Увлекательность книги, развитие темы вширь и вглубь создается еще и разнообразием, отличающим подход автора к материалу, "многоликостью" автора в обретении материала и воплощении его в слове. Перед нами и умелый писатель-популяризатор, и самостоятельный ученый-исследователь - историк, литературовед, архивист и путешественник, гоняющий за своими сюжетами на край света. Но в тексте весь разнообразный и разнообразно добытый материал претворяется в некую цельность - сказывается склонность автора к живому размышлению и сопряжению "далековатых понятий". (Так в далеком калифорнийском городке, одном из тех, что описаны в "Одноэтажной Америке" И. Ильфа и Е. Петрова, установлена по старой фотографии неизвестная прежде встреча Герцена и Достоевского.)

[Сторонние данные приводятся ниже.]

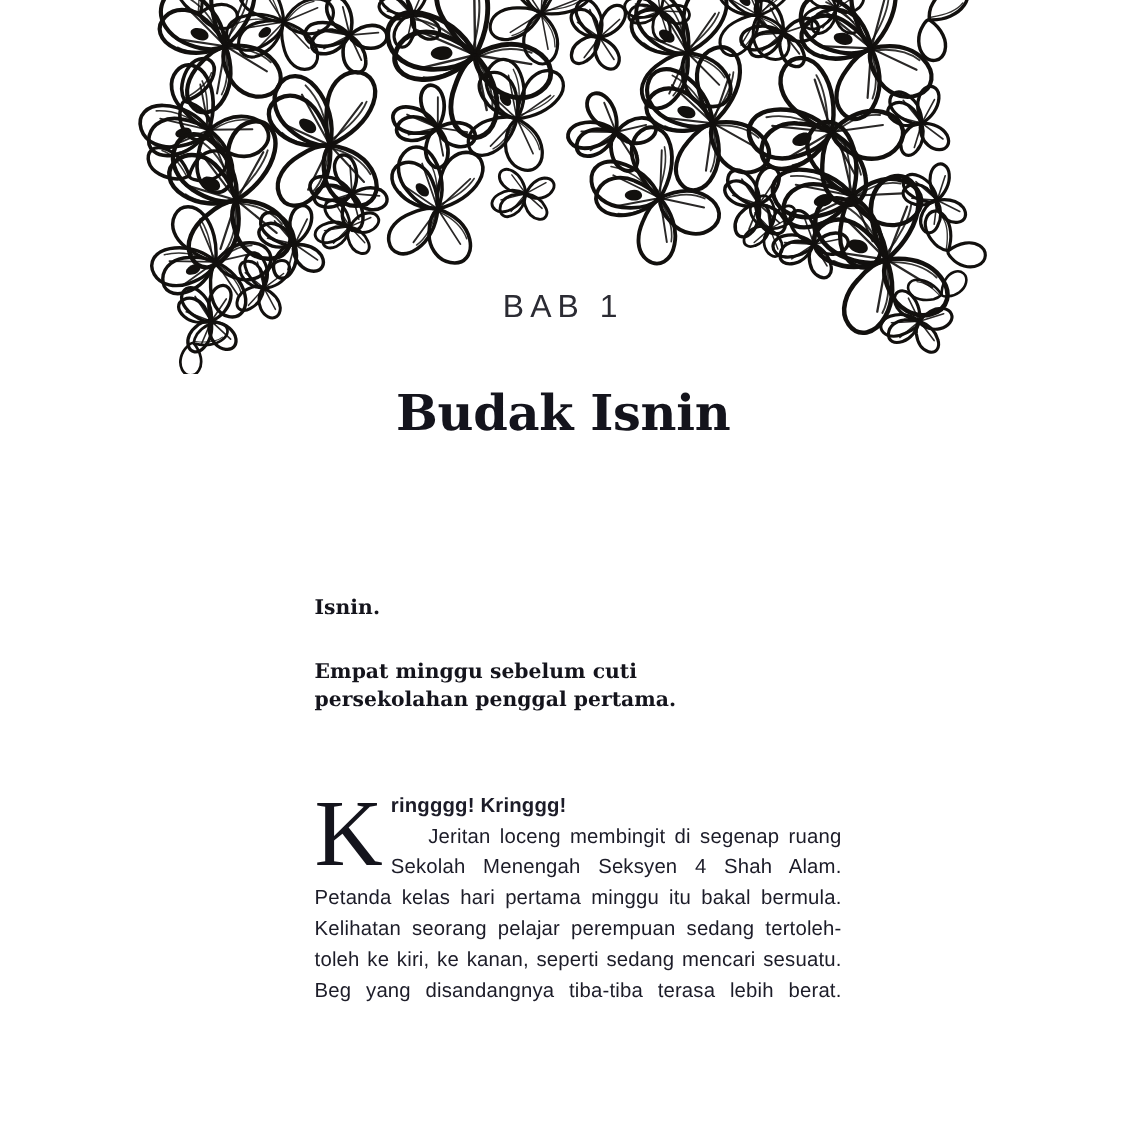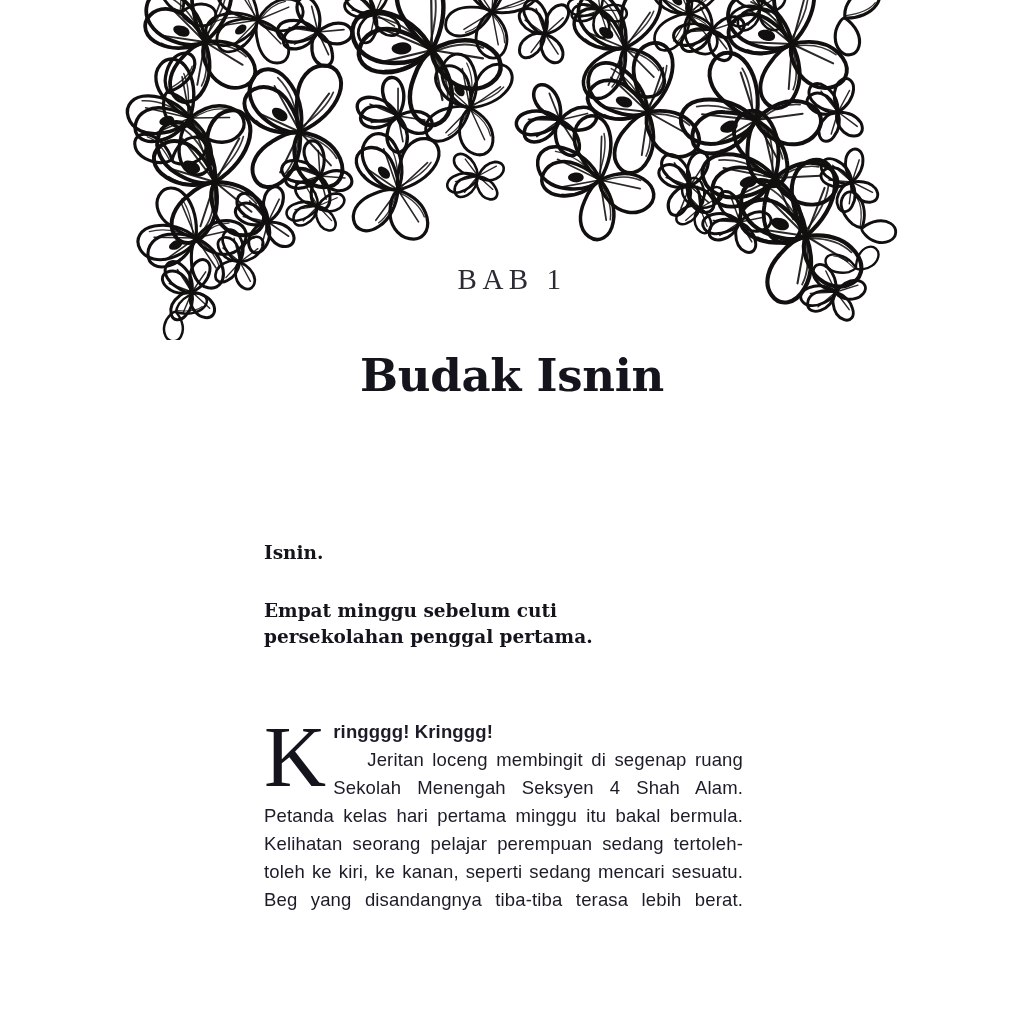"BAB 1" #chapter-label { font-family: Liberation Serif, serif -> Liberation Sans, sans-serif }
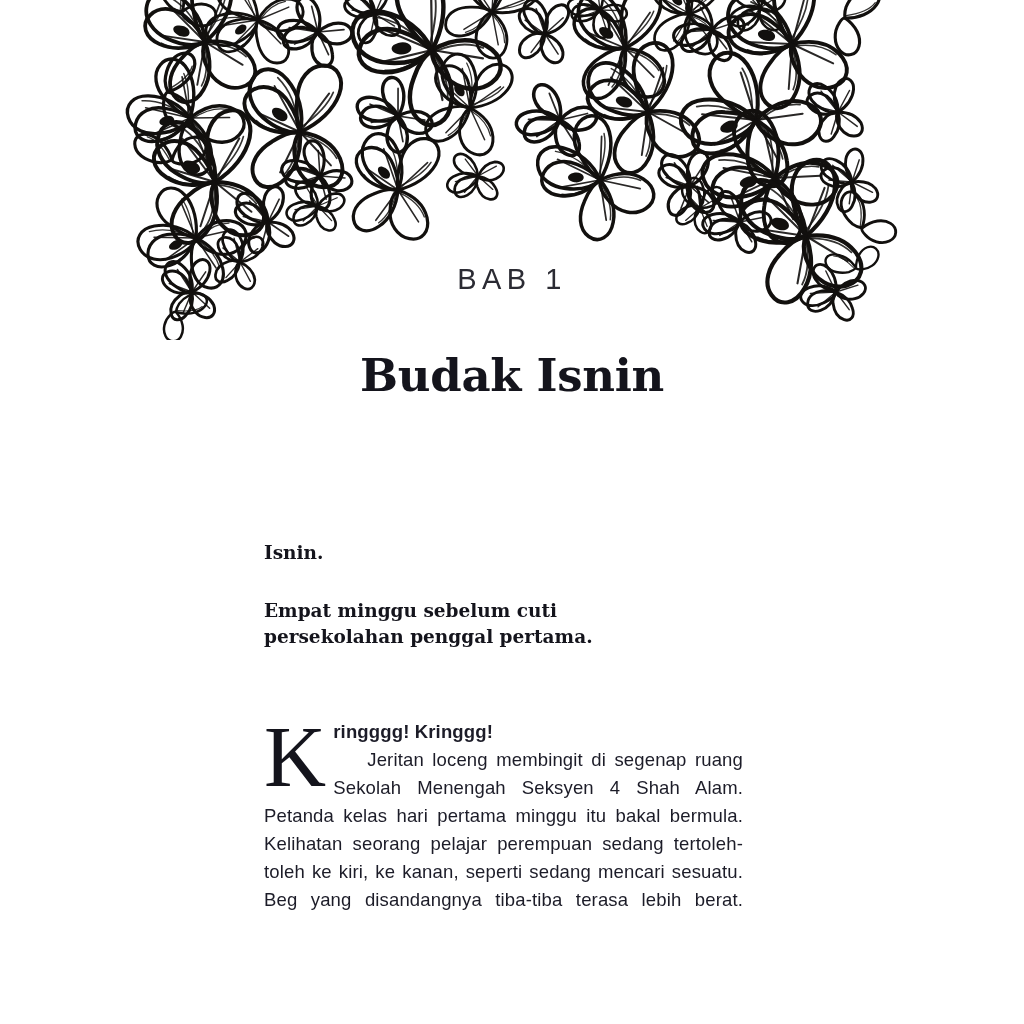"Isnin." #text-column { left: 264px -> 286px }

"Рассказ об атмосфере Сивцева в историческом движении времени" имеет четко обозначенную сверхзадачу выявить нечто неизменное в этой атмосфере, неизбежно изменяющееся с движением времени, но притом сохраняющее свою основу, начало, то нечто, в котором соседствуют, сопрягаясь, гибель достойного юноши, не пожелавшего открыть жандармам, откуда достался ему список признанного крамольным стихотворения Пушкина, и любовь-вражда Герцена и Константина Аксакова ("Мне было слишком больно проехать мимо вас... Я хотел пожать вам руку и проститься..." - "Он бросился ко мне, обнял меня и крепко поцеловал. У меня были слезы на глазах. Как я любил его в эту минуту ссоры"), и напряженная умственная жизнь салонов и гостиных, куда, по замечанию П. В. Анненкова, скрывалась русская мысль, когда недоставало еще возможностей для ее публичного проявления (Герцен, в свою очередь, писал о важности служить центром в обществе разобщенном и скованном), и "Мы - профессорские дети. Это ведь целый круг, целое Credo" Андрея Белого, как бы заключившего все сказанное в дерзкую гиперболу: "История мира - Арбат".
* Желвакова И. А. Тогда... в Сивцевом. Прогулки по Сивцеву Вражку и воображаемые путешествия в прошлое старого московского переулка. М., Московский рабочий, 1992.